During my last trip to US, I purchased the Great Book of Amber which collects the ten books. The five first books recounted the story of Corwin of Amber. The five last books recount the story of Merlin, son of Corwin and Dara of Chaos! Merlin inherits of the power of the “¨Pattern” (La Marelle for the French readers) and of the “Logrus”. The “Logrus”,one of the many new elements in the story, is the alter ego of the “Pattern” for Amber.

I am a real fan of Zelazny, but I must admit that the sequel is not as thrilling than the first saga. This second saga adds new actors, new artifacts… THe saga has not high consistency. For instance, the Ghost Wheel is a computer that handles the shadows. Its role is unclear and clearly fuzzy at the end (Probably a wink to an earlier book “Jack of the Shadows” that opposed magic and science). The ghosts may have been some inspirations to the authors of the matrix. The end of the saga is, honestly, extremely deceiving.

Last point for the French readers: I had a lot of pleasure to read the first saga in its original version. Just do it.

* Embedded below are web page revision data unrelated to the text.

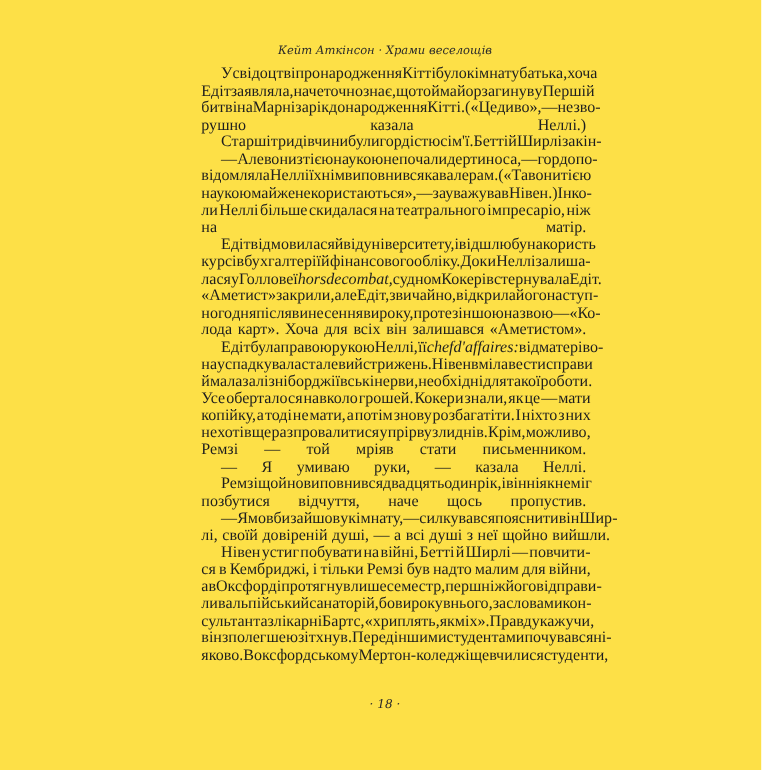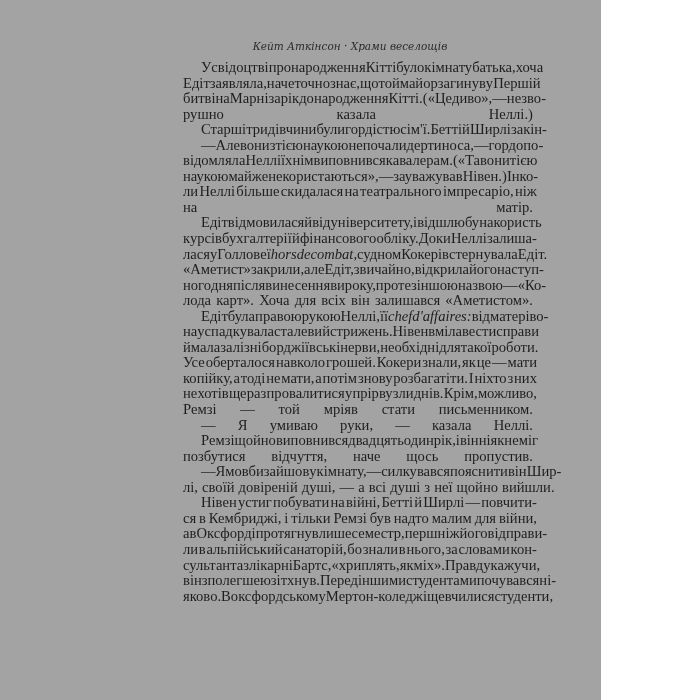--- a/index.html
+++ b/index.html
@@ -4,7 +4,7 @@
 <style>
   html, body { margin:0; padding:0; }
   body { width:700px; height:700px; background:#ffffff; position:relative; overflow:hidden; }
-  .page { position:absolute; left:0; top:0; width:601px; height:700px; background:#a3a3a3; }
+  .page { position:absolute; left:0; top:0; width:692px; height:700px; background:#fde047; }
   .header {
     position:absolute; left:0; width:700px; top:40px; text-align:center;
     font-family:"DejaVu Serif", serif; font-style:italic; font-size:10.5px; color:#2a2a2a;

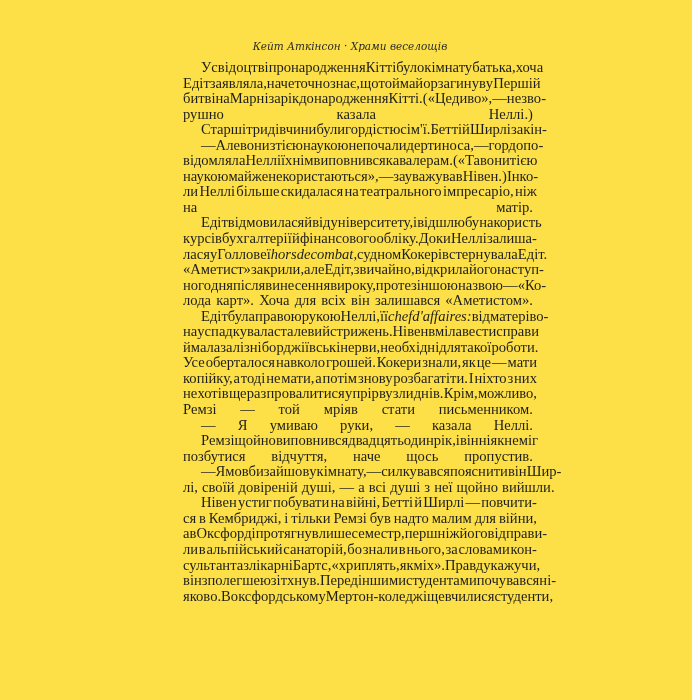--- a/index.html
+++ b/index.html
@@ -381,7 +381,7 @@
         <span class="w">альпійський</span>
         <span class="w">санаторій,</span>
         <span class="w">бо</span>
-        <span class="w">знали</span>
+        <span class="w">вироку</span>
         <span class="w">в</span>
         <span class="w">нього,</span>
         <span class="w">за</span>

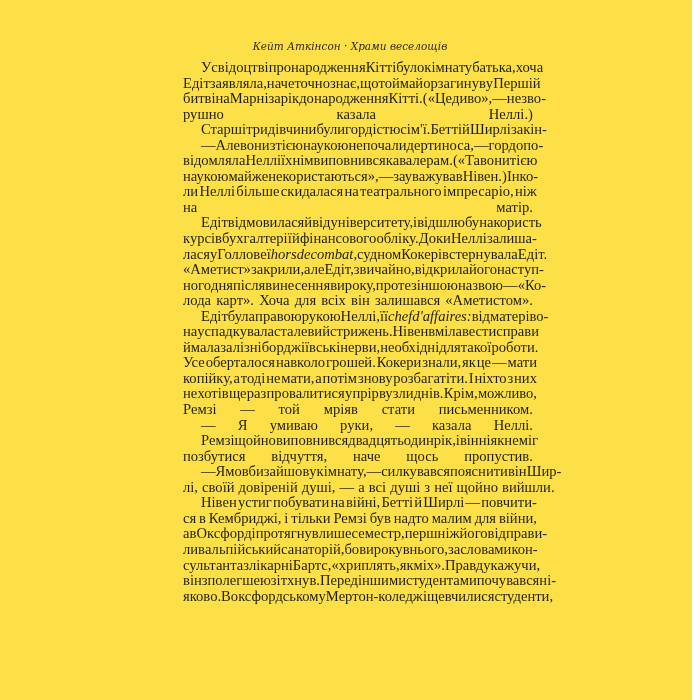--- a/index.html
+++ b/index.html
@@ -420,6 +420,7 @@
         <span class="w">студенти,</span>
       </div>
     </div>
+  <div class="footer">· 18 ·</div>
 </div>
 
 </body></html>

Conclusion: Corwin Yes, Merlin No

Airport, laptop and computers

After my last travel (I hate volcanoes  :Mad: ) I noticed a funny point. For now several trips, I am carrying with me a very small computer that hosts many demonstrations. This is in addition with the laptop. At airport screening, I systematically take the laptop out of the brief case, and put it on the belt for X RAY. I always forget to do the same with the small computer. Guess what? Never, and in country, I was asked to place the tiny computer on the belt out of my luggage.

Obviously, this surprised me. Personal brainstorm… Why are laptops screened out of the luggage? Not to check if they carry a bomb. Within or outside the briefcase, it would change nothing on the X ray. Then why? Next time, watch the monitor. Electronic equipment is rather impenetrable. You may not see what is lying beneath this equipment, for instance a weapon or a bomb. Laptops have a rather large footprint and thus may hide weapons.

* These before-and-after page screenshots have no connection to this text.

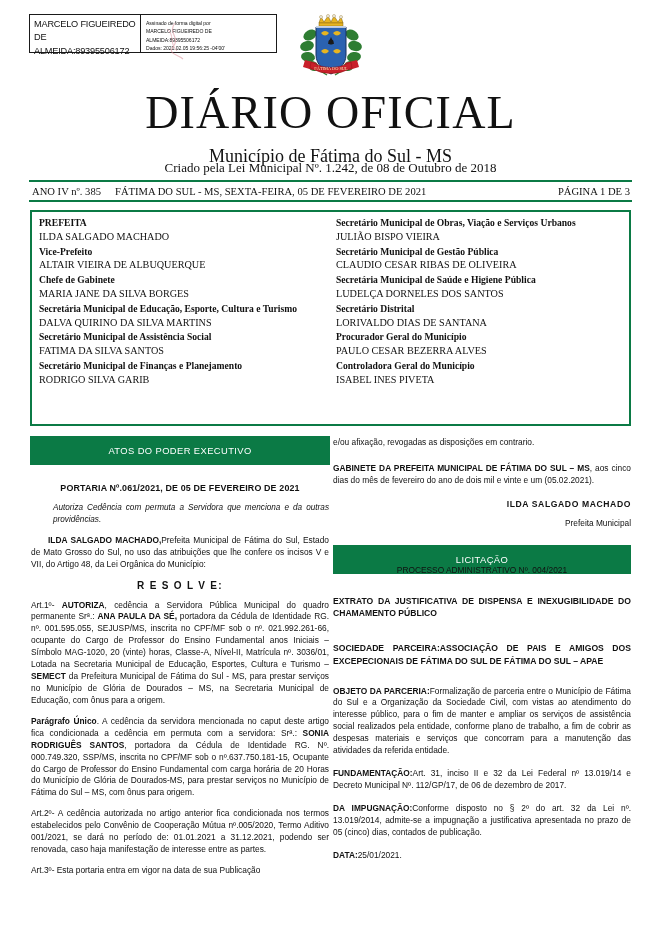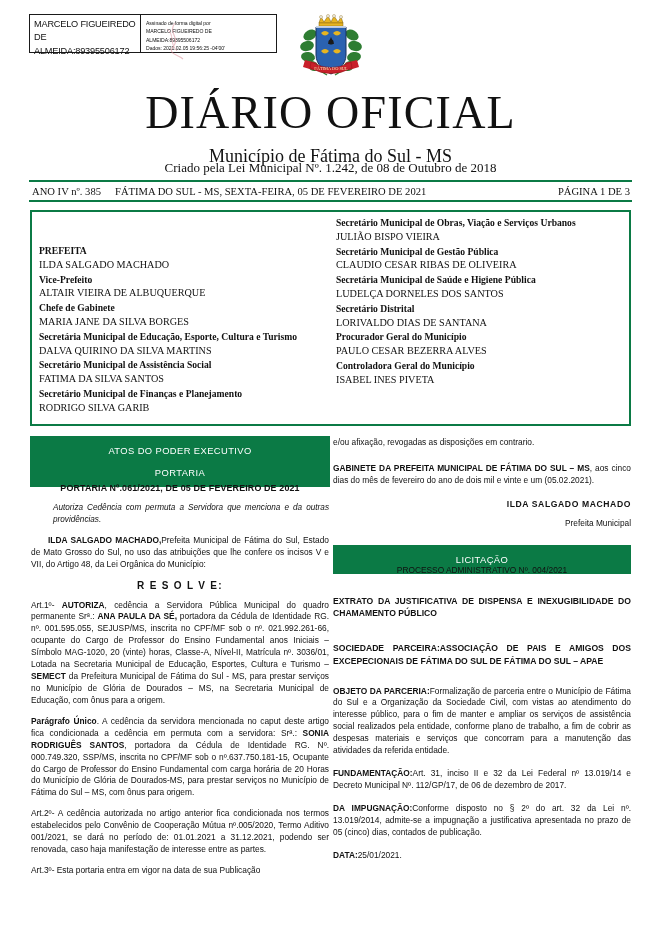--- a/index.html
+++ b/index.html
@@ -69,7 +69,7 @@
     display:flex;
   }
   .off-col{padding:4px 6px 0 7px;box-sizing:border-box;}
-  .off-col.left{width:297px;margin-top:28px;}
+  .off-col.left{width:297px;}
   .off-col.right{width:300px;}
   .off-role{
     font-family:"Liberation Serif", serif;font-weight:bold;font-size:9.6px;

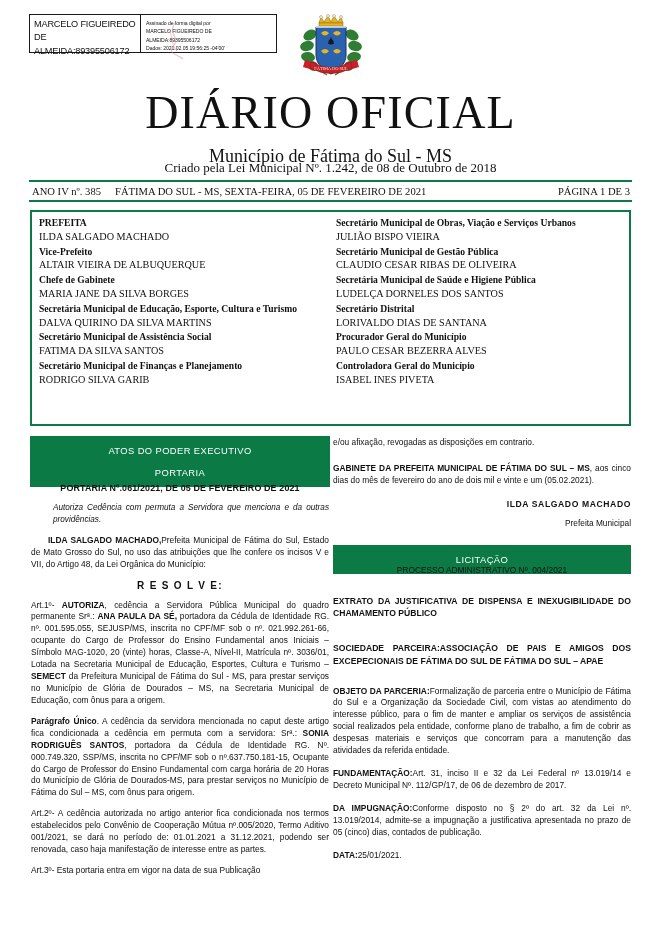--- a/index.html
+++ b/index.html
@@ -237,7 +237,6 @@
   </div>
 
   <div class="bar" id="bar-atos">ATOS DO PODER EXECUTIVO</div>
-  <div class="bar" id="bar-portaria">PORTARIA</div>
   <div class="bar" id="bar-licitacao">LICITAÇÃO</div>
 
   <div class="col left">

But why did the officers not check my computer? Its physical footprint is a small square that may hide a small gun or a knife. Why no check? I guess that the officers have been trained to look for laptops, i.e. a given form factor within a range of size. My small computer does not fit inside this category, thus passes through.

Lesson: Educate the people about the rationales behind a security measure. Only then may they apply the security rule intelligently.

May be somebody has a better explanation (and less distressing)

Facebook – Another breach in the wall

This is the title of a presentation that George Petre gave recently at the MIT spam conference. George is the head of the Threat Intelligence Team of anti-virus company BitDefender.

His team experimented the use of social networks as spam vector. And the results are impressive (frightening?). Social networks are great for spams.

One of the side results of the study is the evaluation of user acceptance of new ”friends”. They created three types of profiles. The first one had the minimal allowed details (without picture), the second one had a picture and some more details and the third one was extremely complete.

Just one hour after starting to add people to each profile, we managed 23 connections with the 1st profile, 47 with the 2nd profile and 53 with the 3rd profile.

Amazing! You don’t even not need to be a social engineer.

And of course, once you are a friend, people have a natural tendency to trust you and accept any of your proposed links.

The full paper is available here. If you are worried about social networks, read this paper and you will be even more worried. The remedy seems simple: accept as friend only people that you know and trust. Unfortunately, this is contrary to the drive to have a high score of friends.